Records from a data source:
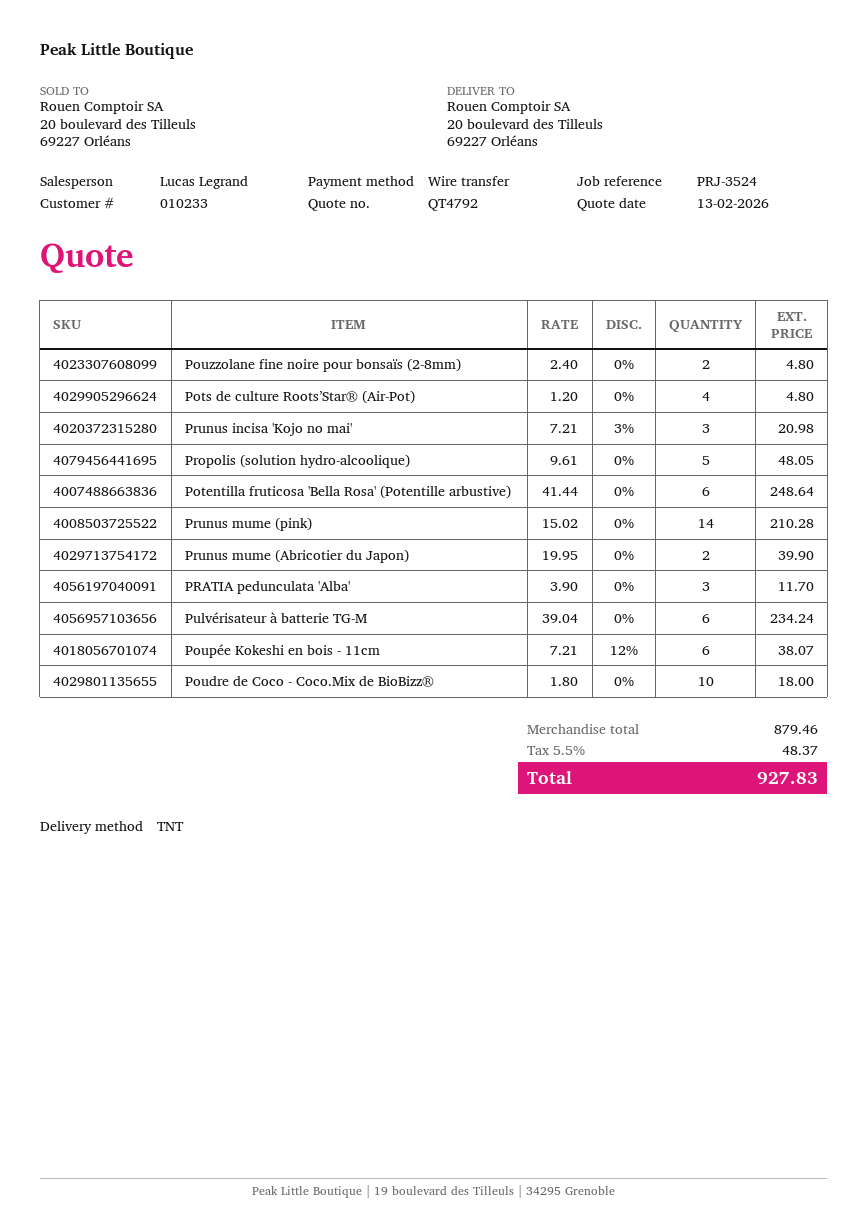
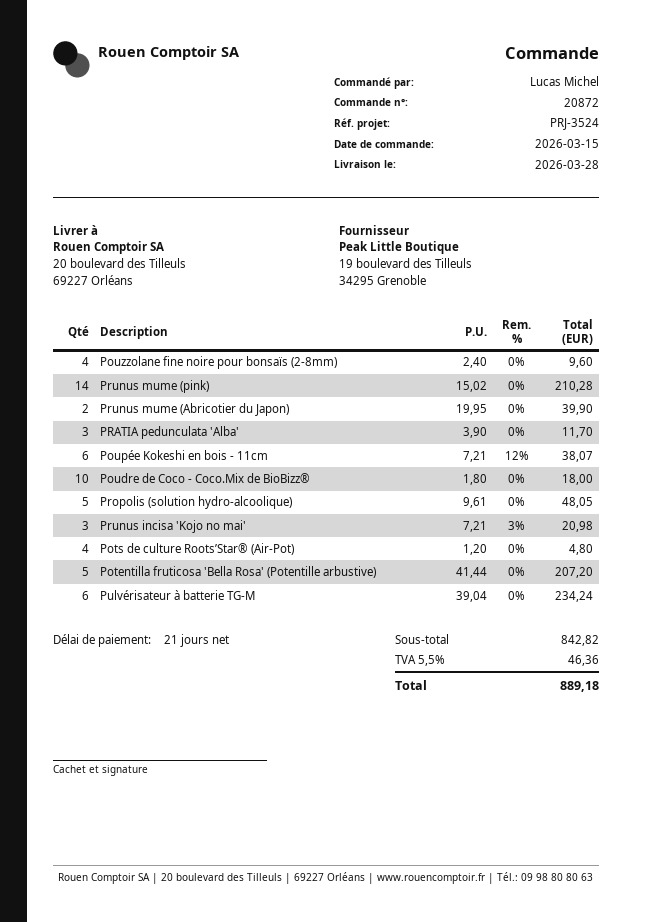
Pouzzolane fine noire pour bonsaïs (2-8mm): 2 x 2.40 = 4.80 -> 4 x 2.40 = 9.60
Potentilla fruticosa 'Bella Rosa' (Potentille arbustive): 6 x 41.44 = 248.64 -> 5 x 41.44 = 207.20
subtotal: 879.46 -> 842.82
tax: 5.5% = 48.37 -> 5.5% = 46.36
total: 927.83 -> 889.18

What you are asked to do >> Since the pictures don't belong in the copy, copy only the rest of the entries above exactly.

Finished task >>
Pouzzolane fine noire pour bonsaïs (2-8mm): 2 x 2.40 = 4.80 -> 4 x 2.40 = 9.60
Potentilla fruticosa 'Bella Rosa' (Potentille arbustive): 6 x 41.44 = 248.64 -> 5 x 41.44 = 207.20
subtotal: 879.46 -> 842.82
tax: 5.5% = 48.37 -> 5.5% = 46.36
total: 927.83 -> 889.18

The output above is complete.